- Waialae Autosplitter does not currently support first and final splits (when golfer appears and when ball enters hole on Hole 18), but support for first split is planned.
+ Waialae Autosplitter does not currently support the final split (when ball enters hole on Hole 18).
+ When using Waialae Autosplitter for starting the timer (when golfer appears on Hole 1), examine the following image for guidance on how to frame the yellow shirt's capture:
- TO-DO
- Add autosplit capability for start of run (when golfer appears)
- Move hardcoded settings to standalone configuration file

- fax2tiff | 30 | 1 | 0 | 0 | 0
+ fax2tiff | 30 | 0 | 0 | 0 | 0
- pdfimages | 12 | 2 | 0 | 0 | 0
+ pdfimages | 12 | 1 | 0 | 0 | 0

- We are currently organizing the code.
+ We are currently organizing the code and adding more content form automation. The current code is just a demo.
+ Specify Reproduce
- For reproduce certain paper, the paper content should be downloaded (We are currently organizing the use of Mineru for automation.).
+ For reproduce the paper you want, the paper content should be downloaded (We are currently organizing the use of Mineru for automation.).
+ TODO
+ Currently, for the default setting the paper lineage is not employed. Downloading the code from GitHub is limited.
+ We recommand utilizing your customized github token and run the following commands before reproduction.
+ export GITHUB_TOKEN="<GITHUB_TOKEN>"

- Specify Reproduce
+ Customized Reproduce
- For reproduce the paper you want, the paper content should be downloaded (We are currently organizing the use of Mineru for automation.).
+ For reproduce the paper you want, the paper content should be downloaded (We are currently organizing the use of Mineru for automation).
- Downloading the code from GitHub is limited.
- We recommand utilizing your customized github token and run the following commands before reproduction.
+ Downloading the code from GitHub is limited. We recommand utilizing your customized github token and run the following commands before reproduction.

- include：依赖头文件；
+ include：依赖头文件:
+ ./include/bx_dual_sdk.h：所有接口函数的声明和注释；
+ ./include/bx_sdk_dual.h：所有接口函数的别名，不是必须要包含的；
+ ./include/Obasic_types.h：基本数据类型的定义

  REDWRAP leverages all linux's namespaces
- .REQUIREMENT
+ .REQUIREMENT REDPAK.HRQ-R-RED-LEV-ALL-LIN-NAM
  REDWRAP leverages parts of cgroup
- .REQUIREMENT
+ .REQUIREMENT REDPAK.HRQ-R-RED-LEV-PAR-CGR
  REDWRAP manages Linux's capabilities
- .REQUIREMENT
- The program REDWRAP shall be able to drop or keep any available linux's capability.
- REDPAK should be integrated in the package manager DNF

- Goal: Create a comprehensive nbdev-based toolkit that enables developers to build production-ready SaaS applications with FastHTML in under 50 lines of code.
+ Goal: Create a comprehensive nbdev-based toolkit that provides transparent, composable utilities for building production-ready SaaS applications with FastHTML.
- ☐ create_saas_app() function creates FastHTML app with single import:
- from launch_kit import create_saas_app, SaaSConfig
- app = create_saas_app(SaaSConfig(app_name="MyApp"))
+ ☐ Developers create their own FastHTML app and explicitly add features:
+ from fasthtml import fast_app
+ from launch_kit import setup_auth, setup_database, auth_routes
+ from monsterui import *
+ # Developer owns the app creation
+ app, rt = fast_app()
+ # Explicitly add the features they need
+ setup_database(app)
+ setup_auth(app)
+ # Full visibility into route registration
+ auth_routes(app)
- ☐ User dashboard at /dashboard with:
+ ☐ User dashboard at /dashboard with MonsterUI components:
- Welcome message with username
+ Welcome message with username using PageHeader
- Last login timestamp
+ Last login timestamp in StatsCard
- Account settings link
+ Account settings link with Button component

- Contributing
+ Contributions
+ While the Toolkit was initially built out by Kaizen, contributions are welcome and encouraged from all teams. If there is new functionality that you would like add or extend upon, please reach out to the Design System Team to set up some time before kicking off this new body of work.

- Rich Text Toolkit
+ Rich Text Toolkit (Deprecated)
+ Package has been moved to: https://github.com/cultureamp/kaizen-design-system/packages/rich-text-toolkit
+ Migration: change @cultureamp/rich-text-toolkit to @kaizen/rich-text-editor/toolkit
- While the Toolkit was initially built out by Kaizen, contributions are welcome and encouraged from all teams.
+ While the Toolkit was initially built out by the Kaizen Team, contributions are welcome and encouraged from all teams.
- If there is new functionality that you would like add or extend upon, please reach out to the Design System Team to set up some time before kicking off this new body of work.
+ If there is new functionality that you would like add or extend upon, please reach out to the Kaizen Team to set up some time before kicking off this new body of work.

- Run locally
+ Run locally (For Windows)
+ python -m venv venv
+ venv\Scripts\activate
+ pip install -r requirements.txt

= = = =

#### [What is needed]
Only lines holding the word "reach" belong in the answer; copy each one from the material.

#### [Solution for this problem]
+ While the Toolkit was initially built out by Kaizen, contributions are welcome and encouraged from all teams. If there is new functionality that you would like add or extend upon, please reach out to the Design System Team to set up some time before kicking off this new body of work.
- If there is new functionality that you would like add or extend upon, please reach out to the Design System Team to set up some time before kicking off this new body of work.
+ If there is new functionality that you would like add or extend upon, please reach out to the Kaizen Team to set up some time before kicking off this new body of work.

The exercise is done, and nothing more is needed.